((

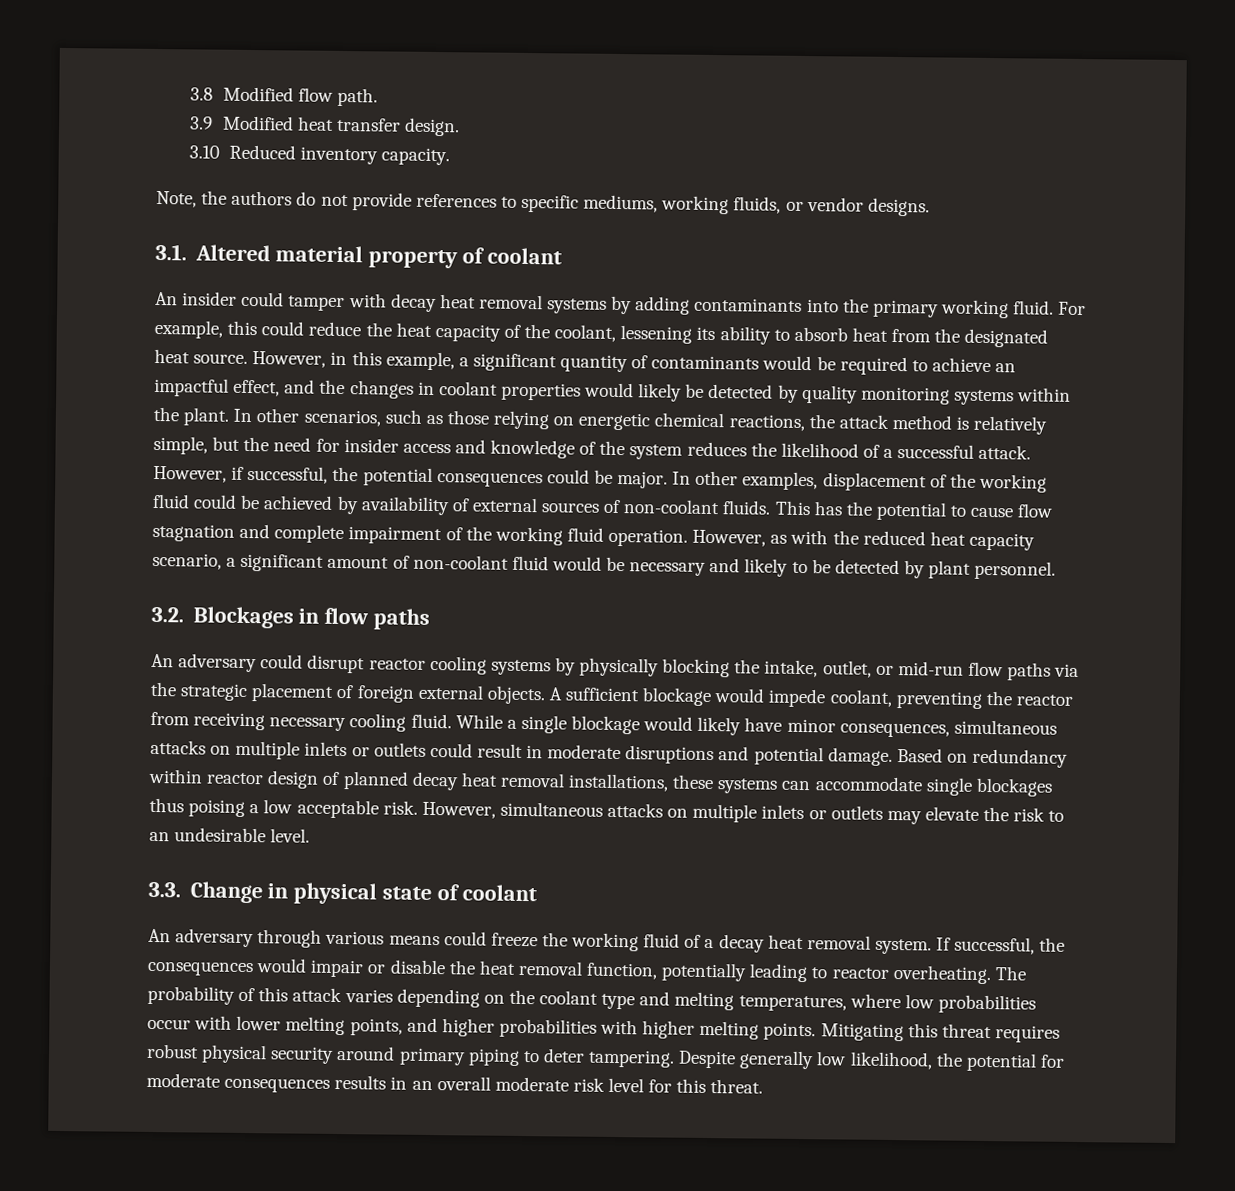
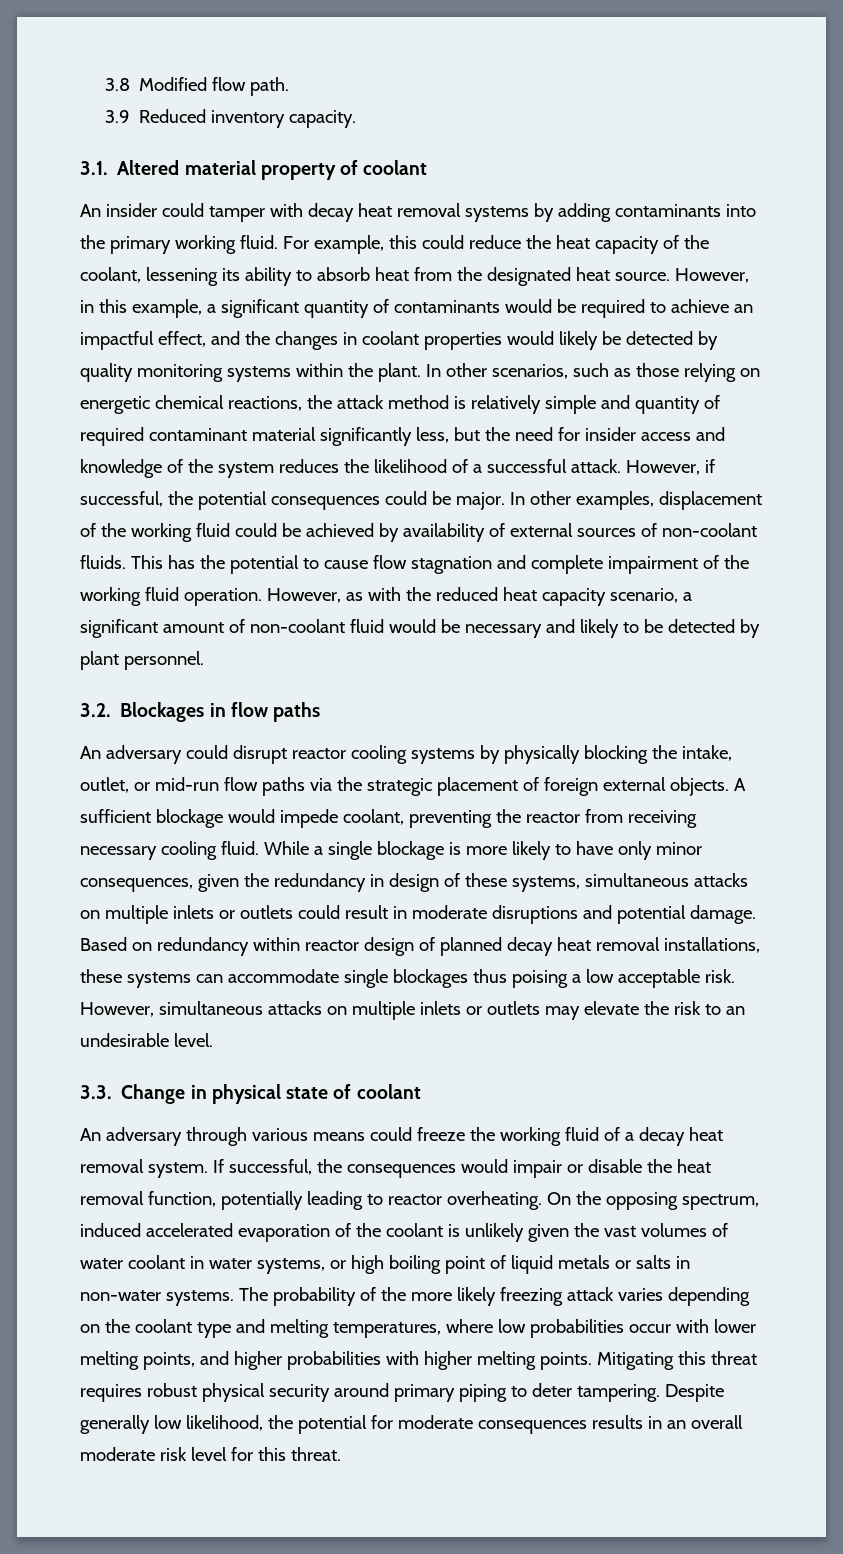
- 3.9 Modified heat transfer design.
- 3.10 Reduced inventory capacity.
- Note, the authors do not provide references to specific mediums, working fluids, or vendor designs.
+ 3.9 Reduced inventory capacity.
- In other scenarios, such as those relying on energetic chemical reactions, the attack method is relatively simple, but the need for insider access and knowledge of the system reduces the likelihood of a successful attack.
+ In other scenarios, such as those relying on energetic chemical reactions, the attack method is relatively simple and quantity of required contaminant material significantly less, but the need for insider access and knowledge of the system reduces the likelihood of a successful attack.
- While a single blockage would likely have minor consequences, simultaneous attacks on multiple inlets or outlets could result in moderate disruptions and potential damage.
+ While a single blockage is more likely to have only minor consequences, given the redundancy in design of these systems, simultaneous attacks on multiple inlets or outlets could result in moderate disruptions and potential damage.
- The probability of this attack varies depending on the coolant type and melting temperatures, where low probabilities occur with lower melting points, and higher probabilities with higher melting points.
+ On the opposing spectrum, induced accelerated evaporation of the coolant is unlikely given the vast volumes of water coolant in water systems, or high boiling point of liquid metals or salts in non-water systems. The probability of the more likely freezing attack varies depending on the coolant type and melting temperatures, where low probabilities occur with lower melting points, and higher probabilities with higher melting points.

))

**Action item**
Please reproduce, exactly as they appear above, the lines from the line containing "single blockage is" up to and including the line containing "- The probability".

**Answer to this task**
+ While a single blockage is more likely to have only minor consequences, given the redundancy in design of these systems, simultaneous attacks on multiple inlets or outlets could result in moderate disruptions and potential damage.
- The probability of this attack varies depending on the coolant type and melting temperatures, where low probabilities occur with lower melting points, and higher probabilities with higher melting points.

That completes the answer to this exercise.